Tommy M^cMichen

I am a Ph.D. candidate at Northwestern University with a B.S. in Computer Engineering and Computer Science from Rose-Hulman Institute of Technology. I study compilers, specifically the design of intermediate representations. My research aims to broaden the optimization space of compilers through intermediate representations that grant empowering degrees of freedom through strong guarantees. Currently, I focus on doing this for data collections (lists, sets, maps) using MemOIR. I am broadly interested in static analysis, runtime system co-design, programming languages, and memory models.

Selected Publications

Automatic Data Enumeration for Fast Data Collections

Tommy McMichen, Simone Campanoni

Choosing an implementation for each data collection in a program is critical for performance, memory usage and energy consumption. Specialized implementations offer significant benefits over their general-purpose counterparts, but require certain properties of the data they store, such as uniqueness or ordering. To employ them, developers must either possess domain knowledge or transform their data to exhibit the desired property. One such transformation is data enumeration, where data items are assigned unique identifiers to enable fast equality checks and compact memory layout. In this paper, we automate data enumeration in the MemOIR compiler, achieving speedups of 2.16× on average (up to 8.72×) and reducing peak memory consumption by 5.6% on average (up to 50.7%). This work shows that automated techniques can manufacture data properties to unlock specialized collection implementations, pushing the envelope of collection-oriented optimization.

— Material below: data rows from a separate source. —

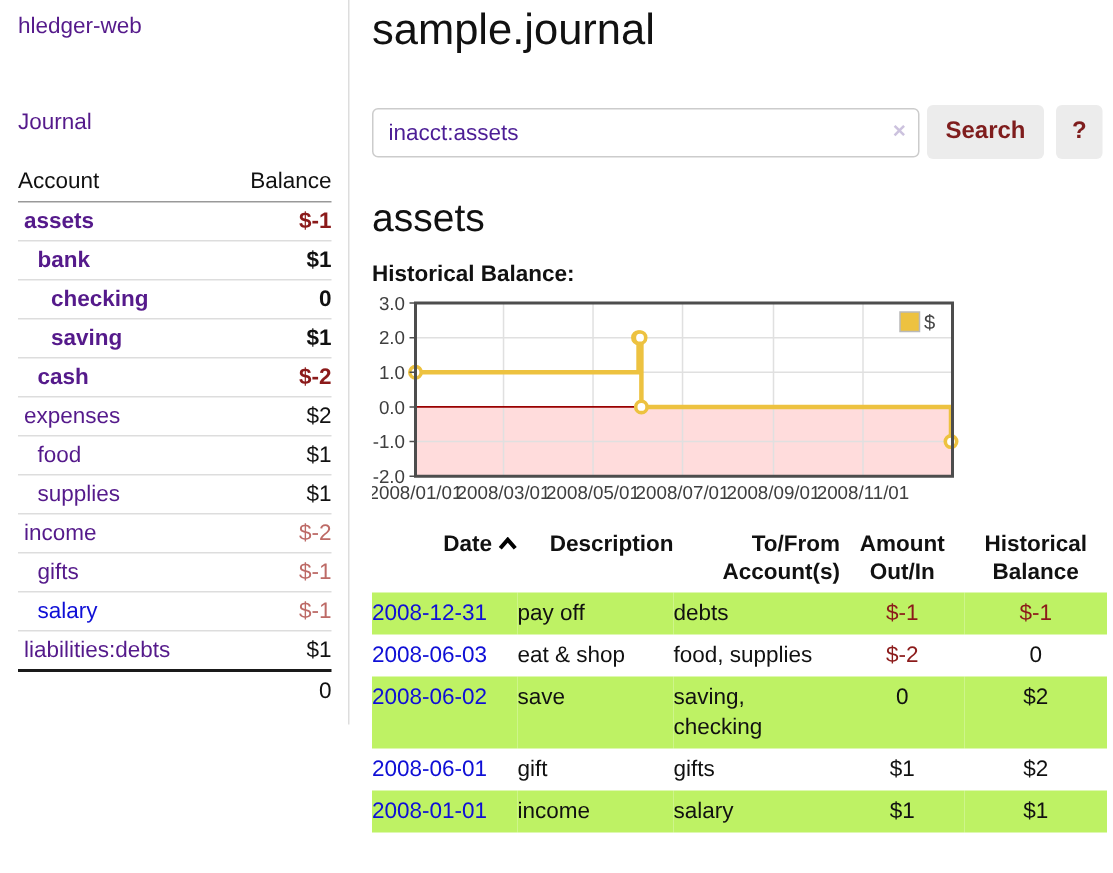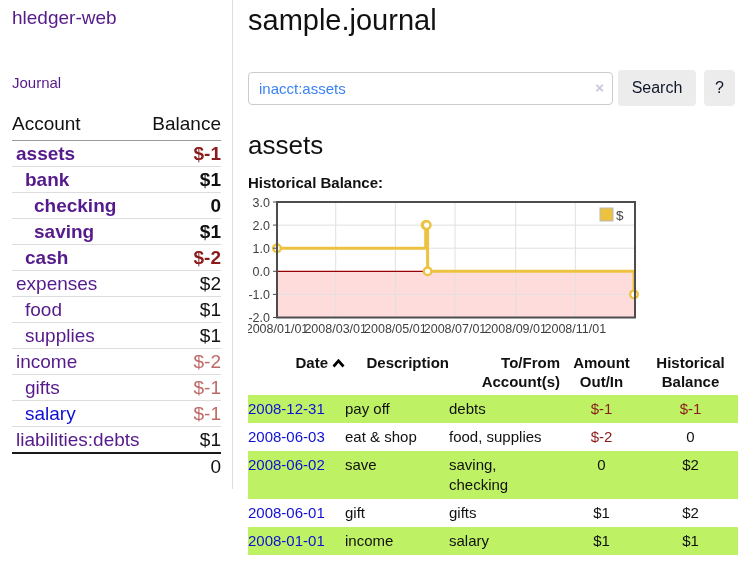--- a/index.html
+++ b/index.html
@@ -14,51 +14,52 @@
   .b{font-weight:bold}
   .neg{color:#8B1A1A}
   .neg-soft{color:#BD6A66}
 
   
   .sidebar{
     position:absolute;left:0;top:0;width:233px;box-sizing:border-box;
     border-right:1px solid #ddd;
     padding:8px 11px 10px 12px;
   }
-  .brand{font-size:19px;line-height:19px;display:inline-block}
+  .brand{font-size:15px;line-height:19px;display:inline-block}
   .journal-link{display:block;margin-top:45px;font-size:15px;line-height:19px}
-  table.accounts{border-collapse:collapse;width:100%;margin-top:19px;font-size:19px}
+  table.accounts{border-collapse:collapse;width:100%;margin-top:19px;font-size:15px}
   table.accounts th{
     font-weight:normal;text-align:left;padding:2px 0 5px;
     border-bottom:1px solid #999;
   }
   table.accounts th.bal{text-align:right}
   table.accounts td{padding:3px 0;border-bottom:1px solid #ddd;line-height:19px}
   table.accounts td.bal{text-align:right}
   table.accounts tr.total td{border-top:2px solid #1a1a1a;border-bottom:none}
 
   
   .main{position:absolute;left:248px;top:0;width:490px}
   h1.page-title{font-size:29px;font-weight:normal;margin:3px 0 0;line-height:34px}
   .search-row{display:flex;align-items:center;margin-top:33px}
   .search-box{position:relative;width:365px}
   .search-box input{
     width:100%;box-sizing:border-box;height:33px;
     border:1px solid #ccc;border-radius:4px;
-    padding:0 26px 0 10px;font-size:15px;color:#3b82f6;
+    padding:0 26px 0 10px;font-size:15px;color:#4c1d95;
     font-family:"Liberation Sans",sans-serif;outline:none;
   }
   .clear-x{
     position:absolute;right:9px;top:7px;font-size:15px;font-weight:bold;
     color:#CCC2DE;cursor:pointer;line-height:18px;
   }
   .btn{
     height:36px;background:#ECECEC;border:none;border-radius:4px;
-    font-size:16px;color:#0f172a;cursor:pointer;
+    font-size:16px;color:#7f1d1d;cursor:pointer;
     font-family:"Liberation Sans",sans-serif;
+    font-weight:bold;
   }
   .search-btn{width:78px;margin-left:5px}
   .help-btn{width:31px;margin-left:8px}
   h2.account-heading{font-size:26px;font-weight:normal;margin:24px 0 0;line-height:30px}
   .chart-label{font-size:15px;font-weight:bold;margin-top:13px;line-height:19px}
   svg.chart{display:block;margin-top:3px}
   svg text{font-family:"Liberation Sans",sans-serif}
 
   
   table.register{border-collapse:collapse;width:490px;font-size:15px;margin-top:12px;table-layout:fixed}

Saving Energy with Per-Variable Bitwidth Speculation

Tommy McMichen, David Dlott, Panitan Wongse-ammat, Nathan Greiner, Hussain Khajanchi, Russ Joseph, Simone Campanoni

Tiny devices have become ubiquitous in people's daily lives. Their applications dictate tight energy budgets, but also require reasonable performance to meet user expectations. To this end, the hardware of tiny devices has been highly optimized, making further optimizations difficult. In this work, we identify a missed opportunity: the bitwidth selection of program variables. Today's compilers directly translate the bitwidth specified in the source code to the binary. However, we observe that most variables do not utilize the full bitwidth specified in the source code for the majority of execution. To leverage this opportunity, we propose BitSpec: a system that performs fine-grained speculation on the bitwidth of program variables. BitSpec is implemented as a compiler-architecture co-design, where the compiler transparently reduces the bitwidth of program variables to their expected needs and the hardware monitors speculative variables, reporting misspeculation to the software, which re-executes at the original bitwidth, ensuring correctness. BitSpec reduces energy consumption by 9.9% on average, up to 28.2%.

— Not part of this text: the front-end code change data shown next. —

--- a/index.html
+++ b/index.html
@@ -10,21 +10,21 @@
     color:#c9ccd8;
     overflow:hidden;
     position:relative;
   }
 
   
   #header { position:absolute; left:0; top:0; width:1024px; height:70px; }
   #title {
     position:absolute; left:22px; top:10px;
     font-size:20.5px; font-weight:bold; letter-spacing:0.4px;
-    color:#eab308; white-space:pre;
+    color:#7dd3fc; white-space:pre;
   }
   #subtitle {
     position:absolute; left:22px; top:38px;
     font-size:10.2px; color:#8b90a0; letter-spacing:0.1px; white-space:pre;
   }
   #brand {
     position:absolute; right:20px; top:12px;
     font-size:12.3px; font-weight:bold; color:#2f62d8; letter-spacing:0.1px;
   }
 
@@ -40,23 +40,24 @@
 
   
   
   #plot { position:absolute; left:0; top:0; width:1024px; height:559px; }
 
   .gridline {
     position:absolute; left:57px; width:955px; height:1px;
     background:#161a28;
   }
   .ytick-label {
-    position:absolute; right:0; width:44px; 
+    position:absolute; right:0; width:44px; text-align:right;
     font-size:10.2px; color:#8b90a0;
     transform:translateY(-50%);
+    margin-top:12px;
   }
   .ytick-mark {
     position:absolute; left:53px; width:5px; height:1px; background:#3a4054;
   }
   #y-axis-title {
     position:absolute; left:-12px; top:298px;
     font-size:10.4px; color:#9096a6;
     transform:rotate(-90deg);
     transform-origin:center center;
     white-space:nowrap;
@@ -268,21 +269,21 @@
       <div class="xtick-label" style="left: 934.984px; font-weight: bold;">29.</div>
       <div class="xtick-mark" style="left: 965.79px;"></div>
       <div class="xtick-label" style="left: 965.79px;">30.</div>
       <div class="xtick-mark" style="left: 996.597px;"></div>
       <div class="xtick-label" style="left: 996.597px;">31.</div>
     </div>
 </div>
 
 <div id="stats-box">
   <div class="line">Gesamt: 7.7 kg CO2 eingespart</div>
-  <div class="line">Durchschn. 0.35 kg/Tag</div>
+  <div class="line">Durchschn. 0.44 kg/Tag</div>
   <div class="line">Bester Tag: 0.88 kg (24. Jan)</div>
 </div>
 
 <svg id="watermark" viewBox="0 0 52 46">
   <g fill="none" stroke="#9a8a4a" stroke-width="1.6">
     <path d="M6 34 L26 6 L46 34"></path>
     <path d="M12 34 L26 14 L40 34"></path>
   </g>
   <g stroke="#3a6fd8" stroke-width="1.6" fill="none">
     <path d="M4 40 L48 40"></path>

Representing Data Collections in an SSA Form

Tommy McMichen, Nathan Greiner, Peter Zhong, Federico Sossai, Atmn Patel, Simone Campanoni

Choosing an implementation for each data collection in a program is critical for performance, memory usage and energy consumption. Specialized implementations offer significant benefits over their general-purpose counterparts, but require certain properties of the data they store, such as uniqueness or ordering. To employ them, developers must either possess domain knowledge or transform their data to exhibit the desired property. One such transformation is data enumeration, where data items are assigned unique identifiers to enable fast equality checks and compact memory layout. In this paper, we automate data enumeration in the MemOIR compiler, achieving speedups of 2.16× on average (up to 8.72×) and reducing peak memory consumption by 5.6% on average (up to 50.7%). This work shows that automated techniques can manufacture data properties to unlock specialized collection implementations, pushing the envelope of collection-oriented optimization.

Getting a Handle on Unmanaged Memory

Nick Wanninger, Tommy McMichen, Simone Campanoni, Peter Dinda

The inability to relocate objects in unmanaged languages brings with it a menagerie of problems. Perhaps the most impactful is memory fragmentation, which has long plagued applications such as databases and web servers. These issues either fester or require Herculean programmer effort to address on a per-application basis because, in general, heap objects cannot be moved in unmanaged languages. In this work, we bridge this gap between unmanaged and managed languages through the use of handles, a level of indirection allowing heap object movement. Handles open the door to seamlessly employ runtime features from managed languages in existing, unmodified code written in unmanaged languages. We describe a new compiler and runtime system, Alaska, which automatically transforms pointer-based code to utilize handles, with optimizations to reduce performance impact. A codesigned runtime system manages this level of indirection and exploits heap object movement via an extensible service interface. We evaluate one such service, which eliminates fragmentation on the heap via compaction, reducing memory usage by up to 40% in Redis.